Much of the opinion centered on the Supreme Court’s landmark 2022 ruling in New York State Rifle and Pistol Association v. Bruen. In that case, the high court said it was unconstitutional for New York to require that citizens demonstrate a particular need for self-defense before obtaining a license to publicly carry a firearm.

Maryland’s HQL is defined as a shall-issue law rather than a may-issue law. In shall-issue legislation, the state has no discretion in who is awarded a qualification, as there are set criteria applicants must meet.

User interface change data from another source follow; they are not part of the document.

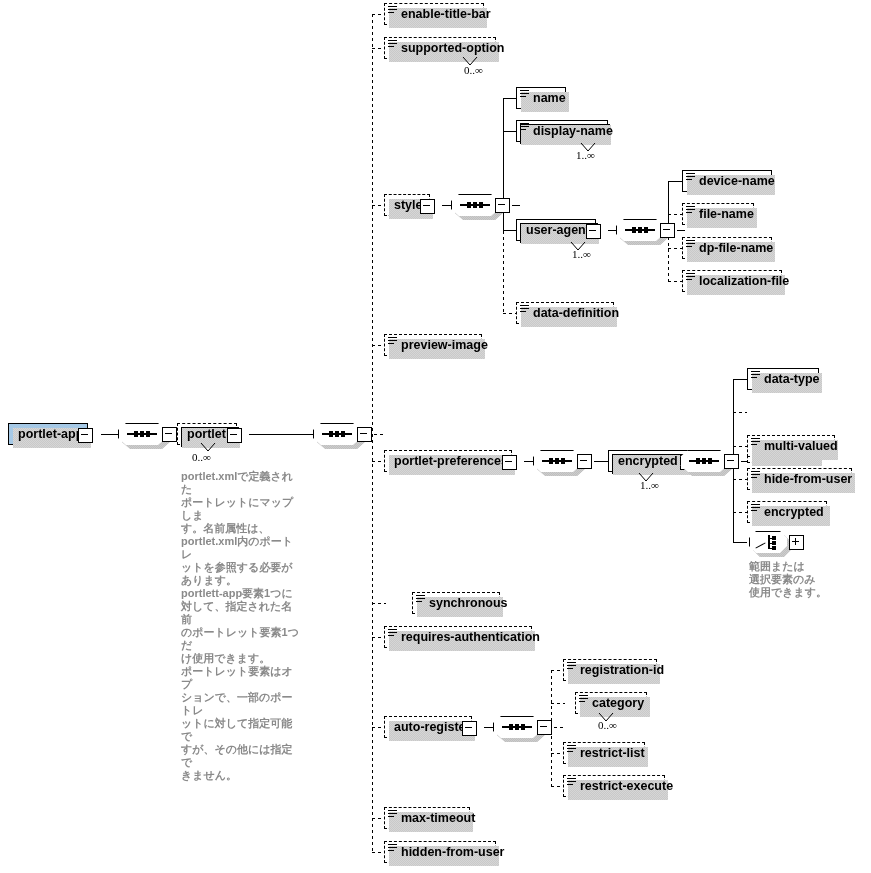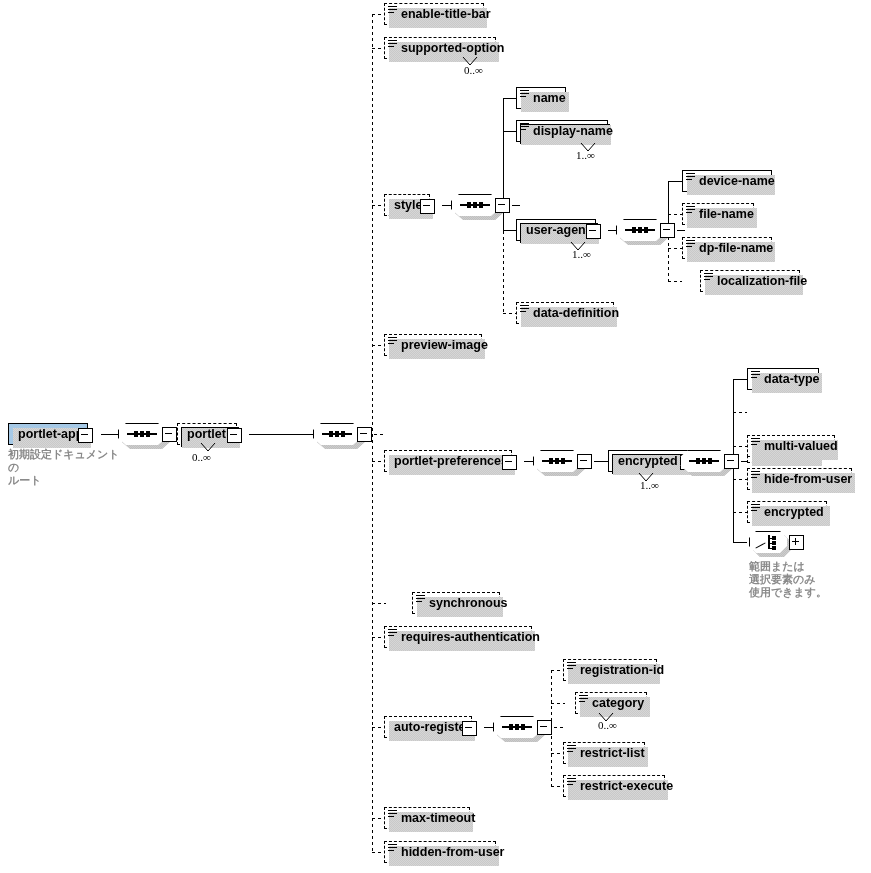"localization-file" div.node { left: 700px -> 682px }
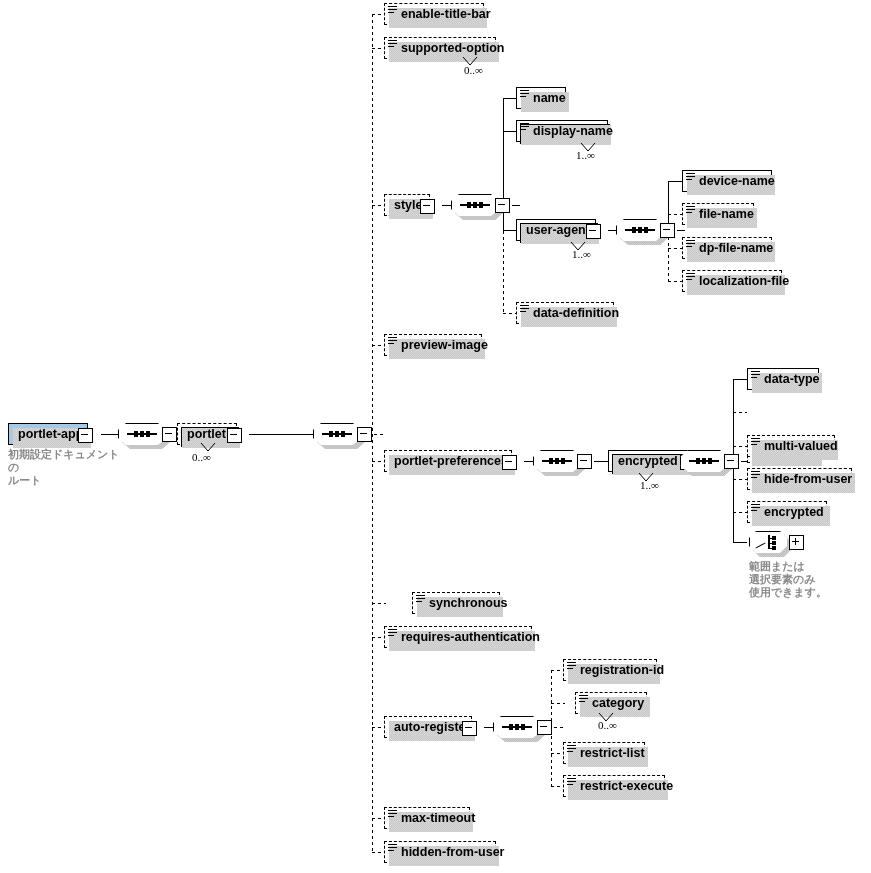"初期設定ドキュメントの" div.annot { html: <div>初期設定ドキュメントの ルート</div> -> none }
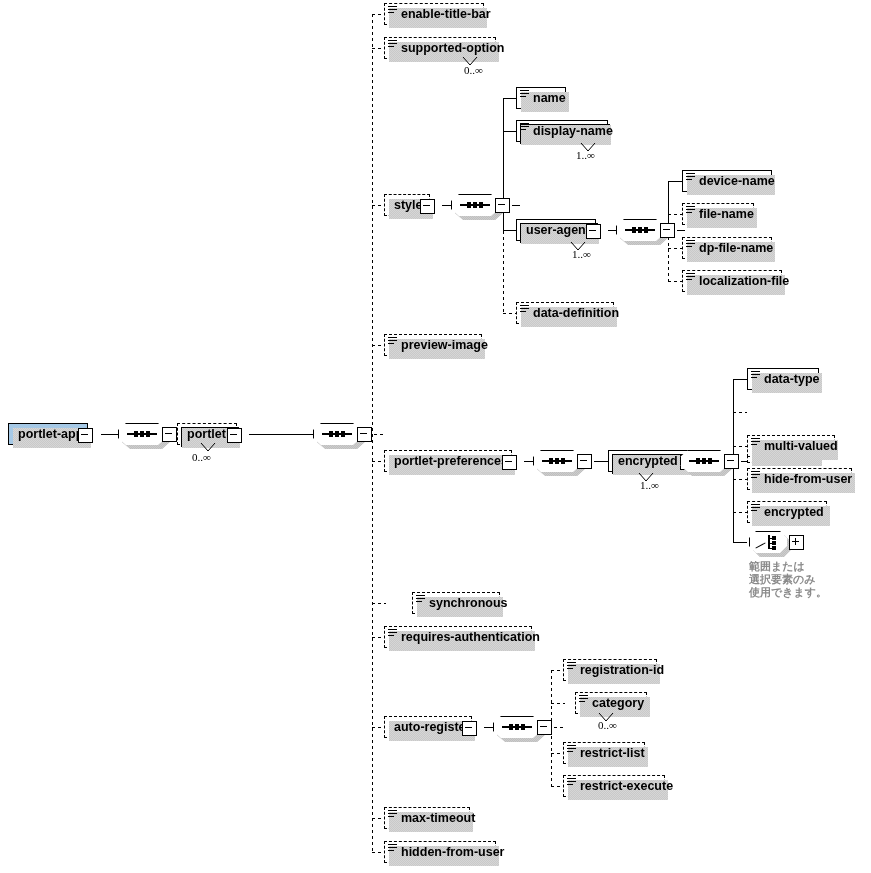"portlet.xmlで定義された" div.annot { html: none -> <div>portlet.xmlで定義された ポートレットにマップしま す。名前属性は、 portlet.xml内のポートレ ットを参照する必要が あります。 portlett-app要素1つに 対して、指定された名前 のポートレット要素1つだ け使用できます。 ポートレット要素はオプ ションで、一部のポートレ ットに対して指定可能で すが、その他には指定で きません。</div> }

Because of this distinction, the Fourth Circuit majority found that a Bruen test centered on the Second Amendment’s text and history was unnecessary. Instead, they pointed to a footnote in Bruen, which specifically referenced shall-issue laws and said they do not “necessarily prevent ‘law-abiding, responsible citizens’ from exercising their Second Amendment right to public carry.”

U.S. Circuit Judges Julius Richardson and Marvin Quattlebaum dissented, arguing in their own opinion that all Second Amendment challenges must be tested under Bruen.

“Our en banc Court carries Maryland’s defense across the finish line,” Richardson wrote. “To do so, the majority stretches implications from Supreme Court dicta to establish a carveout from Supreme Court doctrine. It then defends this result by grounding it in a contrived reading of the Second Amendment’s plain text.”

In November 2023, a three-judge panel of the Fourth Circuit held the HQL requirement unconstitutional. But the court then vacated that opinion and agreed to rehear the case en banc.

 

2 COMMENTS

  1. We have a plague of corrupt, incompetent and/or political federal judges. There needs to be a constitutional amendment to provide more practical method of removing them. The political process of impeachment is not maintaining an acceptable level of honor, competence and fealty to the Constitution in the judicial system — it’s all become a farce.

    This decision flies in the face of the Constitution and the Supreme Court’s interpretation of the 2nd Amendment. There was never any intention by those who wrote it of forcing people to jump through all these hoops to exercise a constitutionally protected right, and no past history of it as required by the Bruen decision. The present Supreme Court will likely reverse it, but it should never have gone past a district court with competent judges to nullify the Maryland law, and a competent appeals court that would refuse to hear the appeal of a proper decision.